▶ Problem description: Every line from the one with "color: #701a75 ->" through the end of the entries below must be retyped exactly, and only those lines. The pictures are not part of the copy.

▶ Data provided:
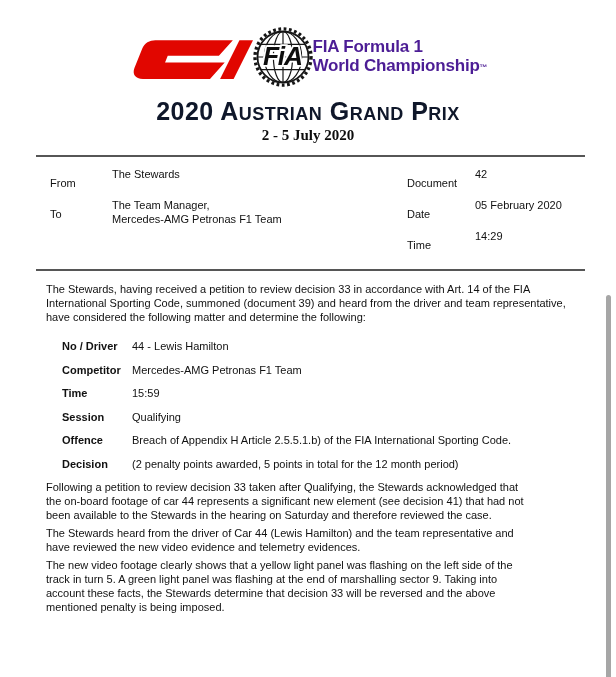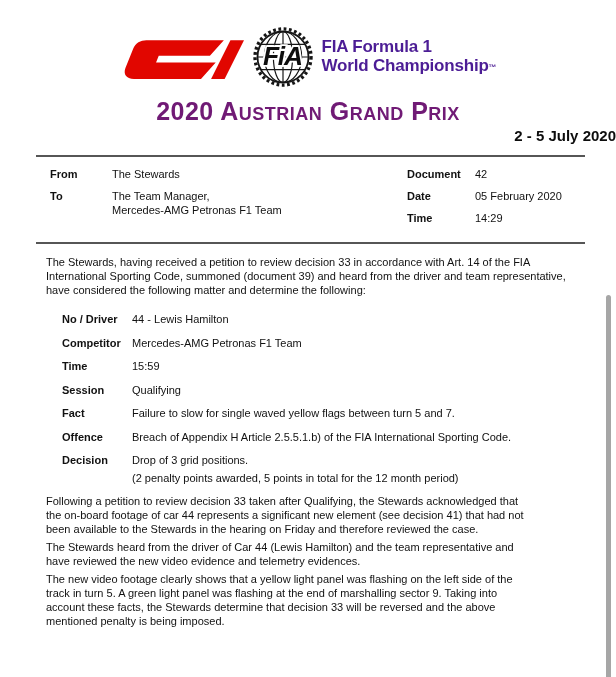"FiA" .brand { gap: 9px -> 0 }
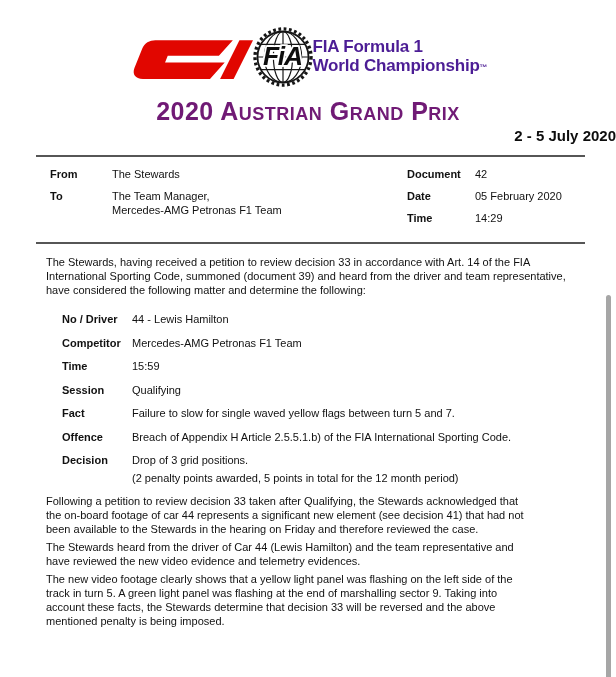"2020 Austrian Grand Prix" .title { color: #701a75 -> #0f172a }
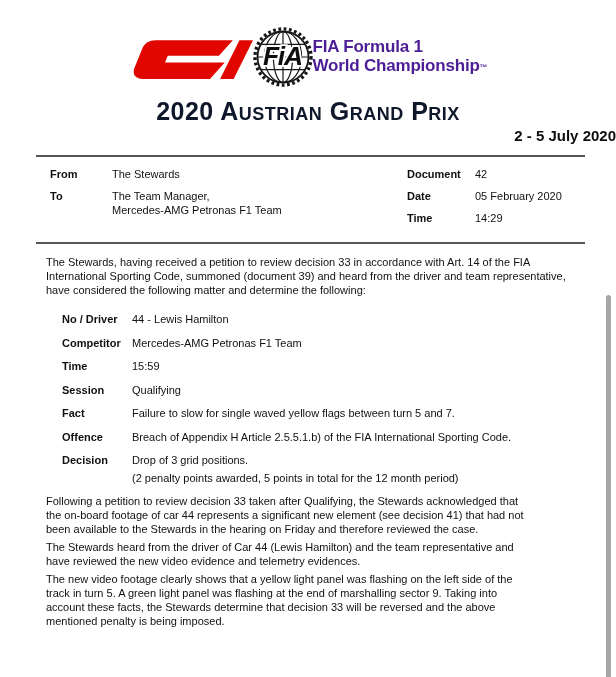"2 - 5 July 2020" .dates { font-family: none -> Liberation Serif, serif; text-align: right -> center }
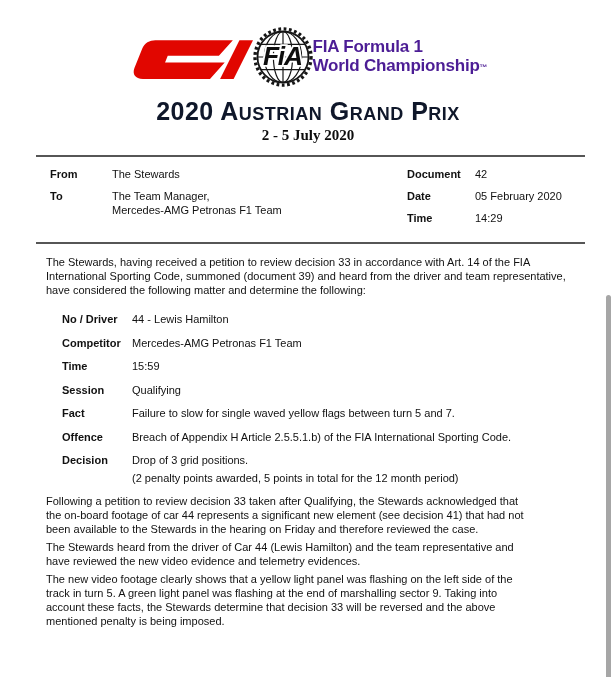"From" .meta-label { font-weight: bold -> normal; margin-top: none -> 9px }
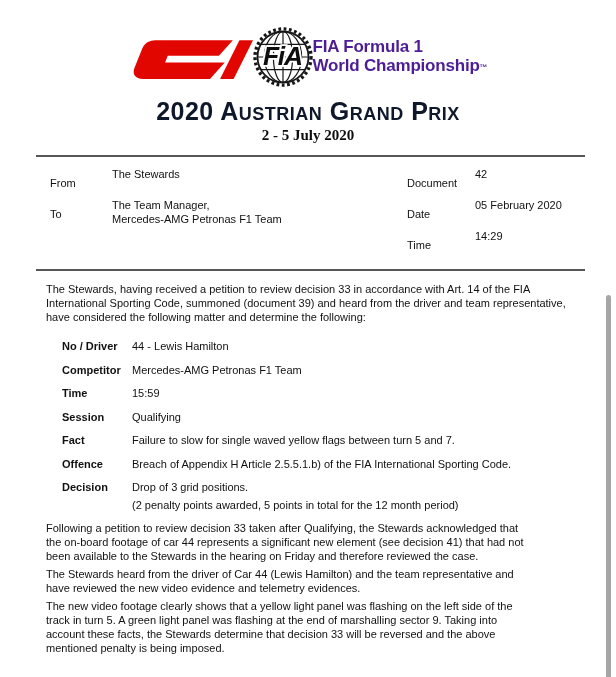"Fact" div.drow { html: <div> <span>Fact</span> <span>Failure to slow for single waved yellow flags between turn 5 and 7.</span> </div> -> none }
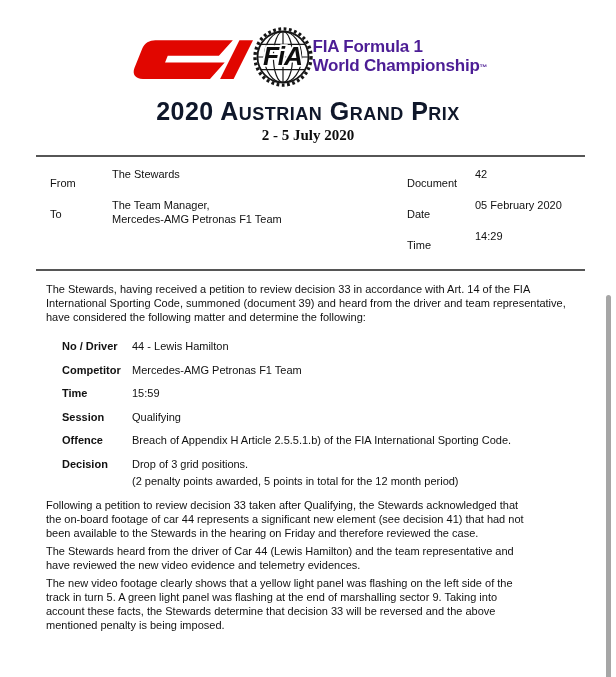"Drop of 3 grid positions." div.line { html: <div>Drop of 3 grid positions.</div> -> none }
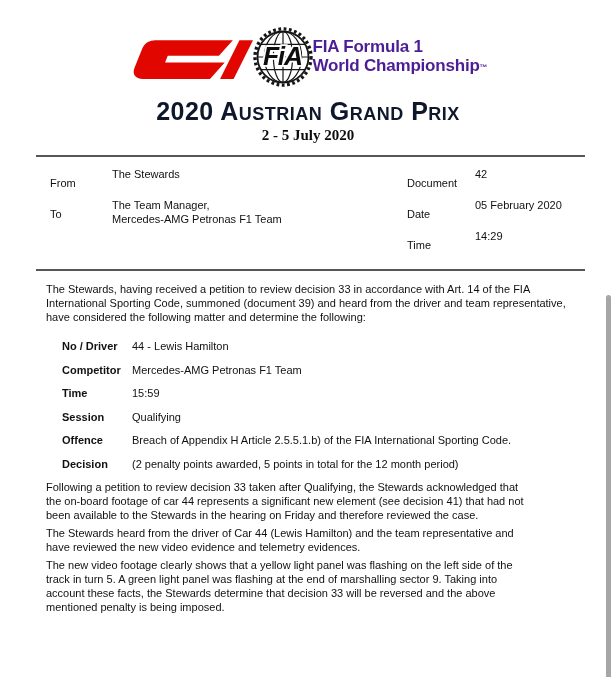"Following a petition to review" p { text: Friday -> Saturday }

▶ Written solution:
"2020 Austrian Grand Prix" .title { color: #701a75 -> #0f172a }
"2 - 5 July 2020" .dates { font-family: none -> Liberation Serif, serif; text-align: right -> center }
"From" .meta-label { font-weight: bold -> normal; margin-top: none -> 9px }
"Fact" div.drow { html: <div> <span>Fact</span> <span>Failure to slow for single waved yellow flags between turn 5 and 7.</span> </div> -> none }
"Drop of 3 grid positions." div.line { html: <div>Drop of 3 grid positions.</div> -> none }
"Following a petition to review" p { text: Friday -> Saturday }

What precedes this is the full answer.